_WORK INSTRUCTION_
Extract exactly and only the lines of the data below, starting at the line with "- Московская группа" and stopping after the final line.

_TASK INPUT_
=== Section Start ===

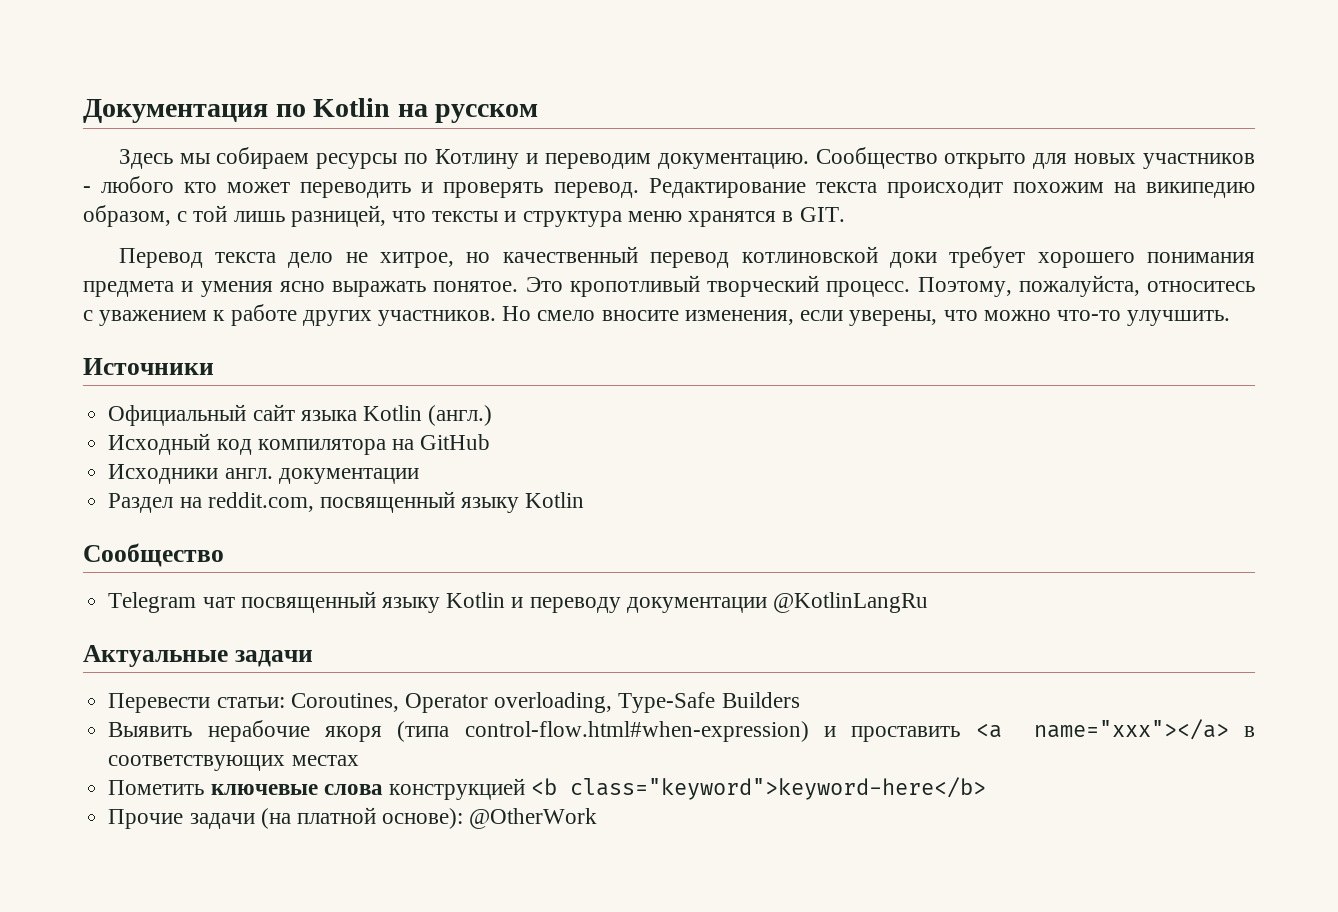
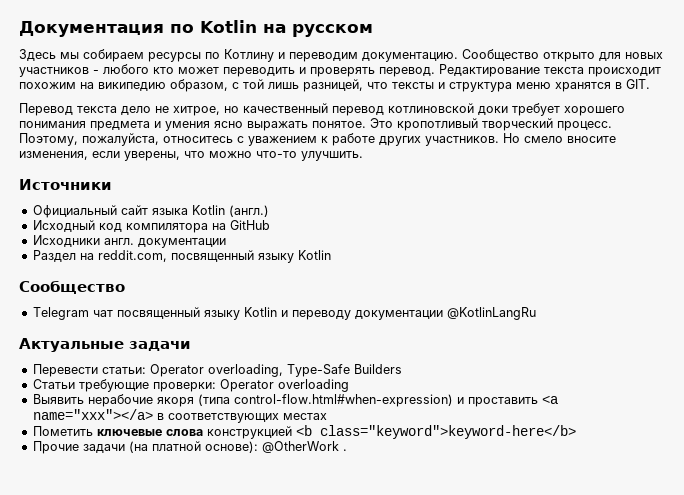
- Перевести статьи: Coroutines, Operator overloading, Type-Safe Builders
+ Перевести статьи: Operator overloading, Type-Safe Builders
+ Статьи требующие проверки: Operator overloading
- Прочие задачи (на платной основе): @OtherWork
+ Прочие задачи (на платной основе): @OtherWork .

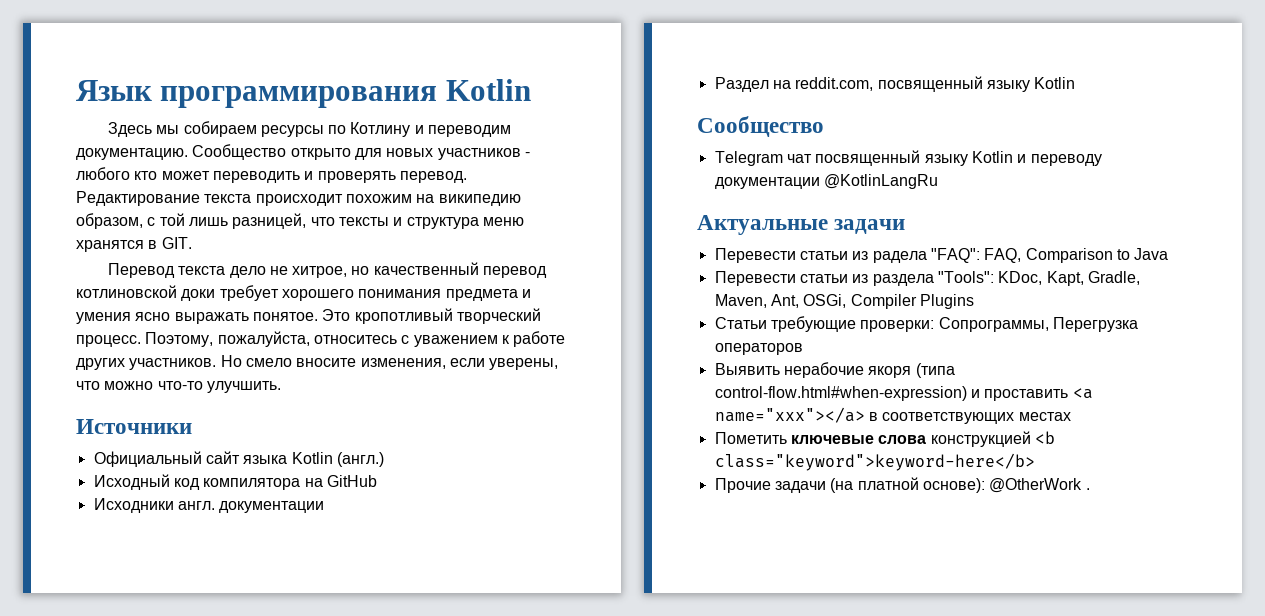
- Документация по Kotlin на русском
+ Язык программирования Kotlin
- Перевести статьи: Operator overloading, Type-Safe Builders
+ Перевести статьи из радела "FAQ": FAQ, Comparison to Java
+ Перевести статьи из раздела "Tools": KDoc, Kapt, Gradle, Maven, Ant, OSGi, Compiler Plugins
- Статьи требующие проверки: Operator overloading
+ Статьи требующие проверки: Сопрограммы, Перегрузка операторов

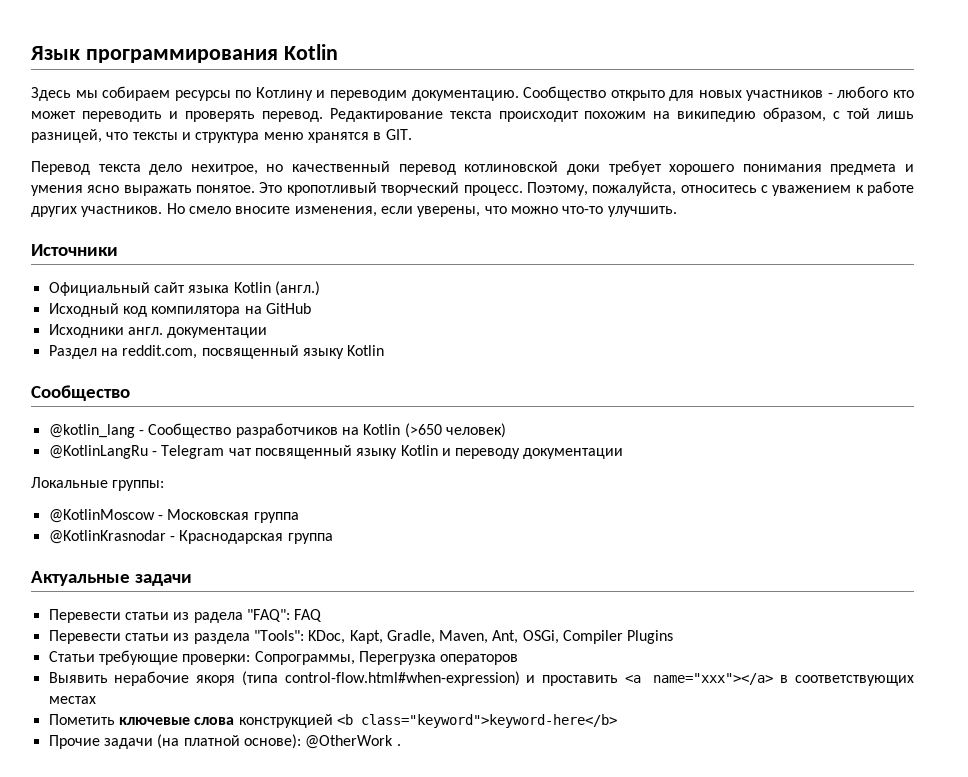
- Перевод текста дело не хитрое, но качественный перевод котлиновской доки требует хорошего понимания предмета и умения ясно выражать понятое.
+ Перевод текста дело нехитрое, но качественный перевод котлиновской доки требует хорошего понимания предмета и умения ясно выражать понятое.
- Telegram чат посвященный языку Kotlin и переводу документации @KotlinLangRu
+ @kotlin_lang - Сообщество разработчиков на Kotlin (>650 человек)
+ @KotlinLangRu - Telegram чат посвященный языку Kotlin и переводу документации
+ Локальные группы:
+ @KotlinMoscow - Московская группа
+ @KotlinKrasnodar - Краснодарская группа
- Перевести статьи из радела "FAQ": FAQ, Comparison to Java
+ Перевести статьи из радела "FAQ": FAQ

=== Section End ===

_RESPONSE AREA_
+ @KotlinMoscow - Московская группа
+ @KotlinKrasnodar - Краснодарская группа
- Перевести статьи из радела "FAQ": FAQ, Comparison to Java
+ Перевести статьи из радела "FAQ": FAQ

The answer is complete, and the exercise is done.